2007 International Conference on Artificial Intelligence, ICAI 2007, Las Vegas, NV, United States Of America, 25 - 28 June 2007, vol.1, pp.217-220 identifier

  • Publication Type: Conference Paper / Full Text
  • Volume: 1
  • City: Las Vegas, NV
  • Country: United States Of America
  • Page Numbers: pp.217-220
  • Keywords: Fuzzy logic, Neural networks, Weather forecasting
  • Anadolu University Affiliated: Yes

Abstract

In this study, the estimation of daily temperature of a region by fuzzy logic is discussed and some results are presented. Temperature is an atmospheric parameter which can be estimated by means of some other atmospheric parameters such as pressure, water vapor pressure, relative humidity, and wind speed. Since it is a dependent variable to some other parameters, it also can be estimated using neural network methods. With this purpose, two different methods are used in this study.

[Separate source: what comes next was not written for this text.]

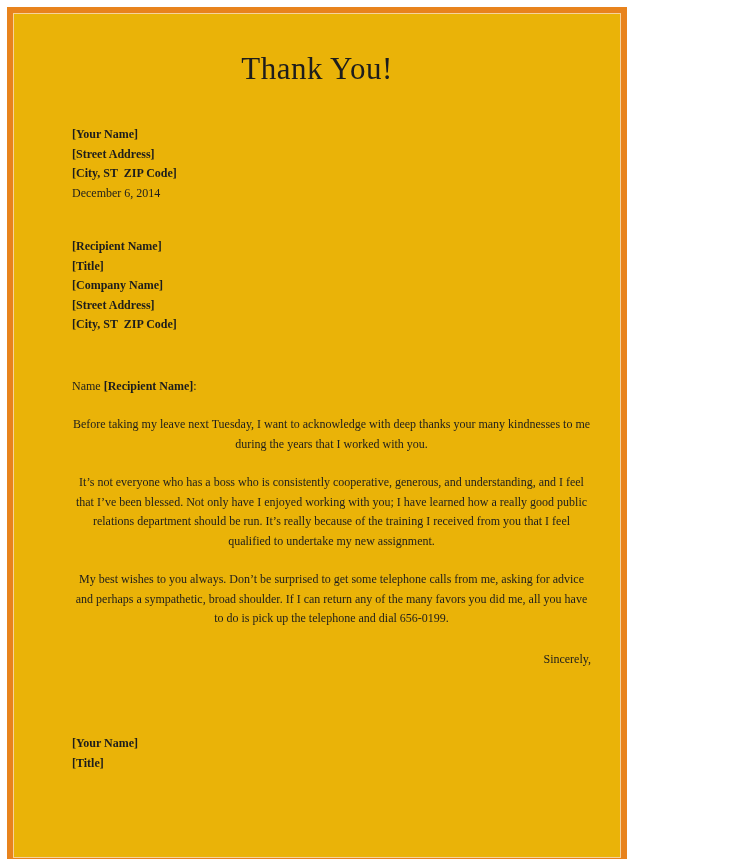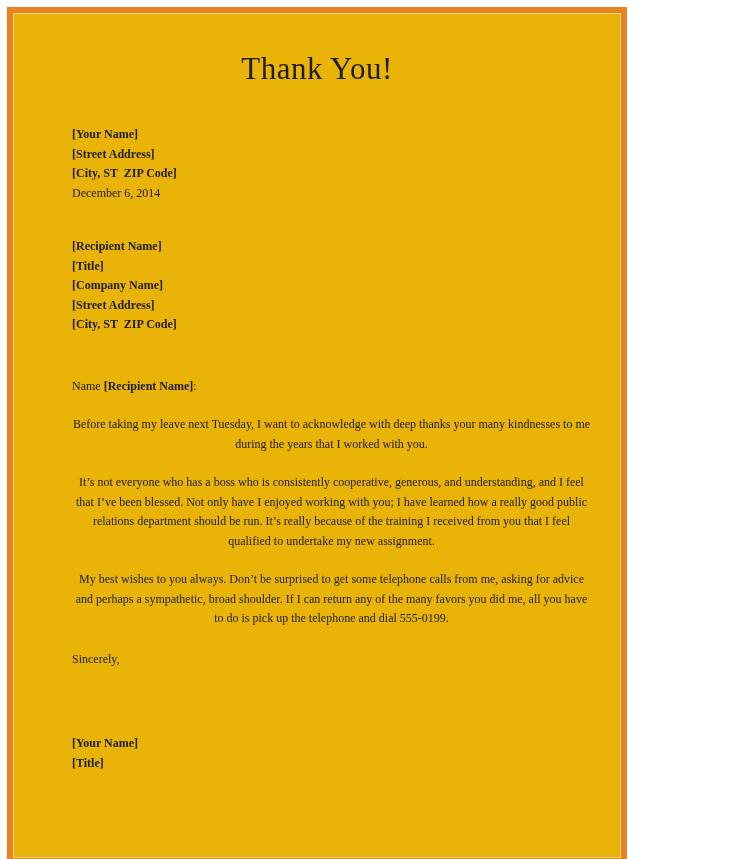"My best wishes to you" p.para { text: 555-0199 -> 656-0199 }
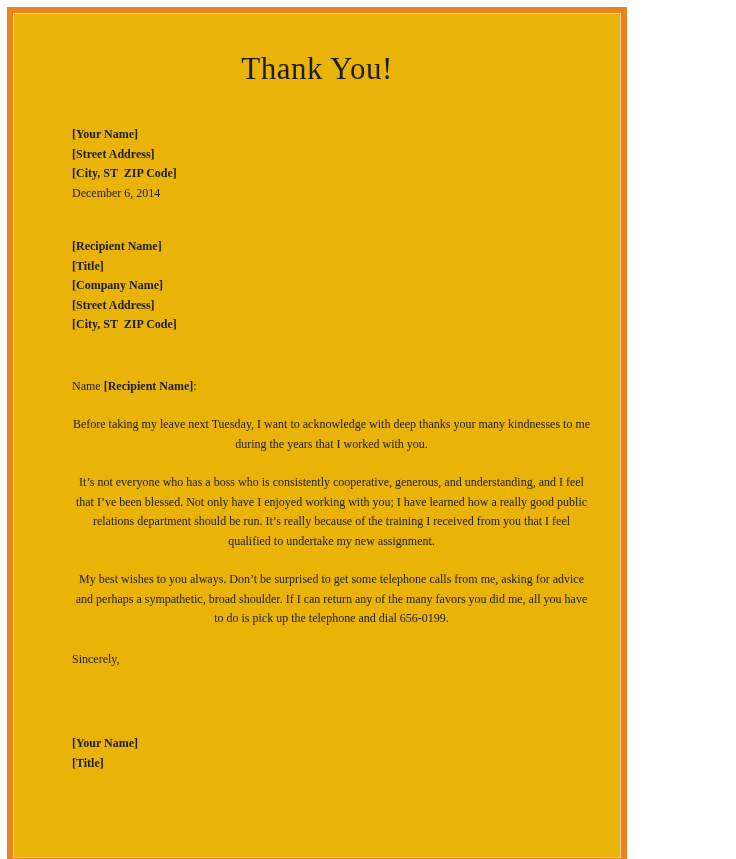"Sincerely," .sincerely { text-align: none -> right }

First simulation is done with an artificial neural network using a feed-forward back propagation algorithm and the second one is done with a Sugeno type fuzzy neural network This application is put into practice to show that even a complex meteorological parameter, temperature, can be estimated by neural network methods and the advantage of integrated fuzzy logic to neural networks over artificial neural networks.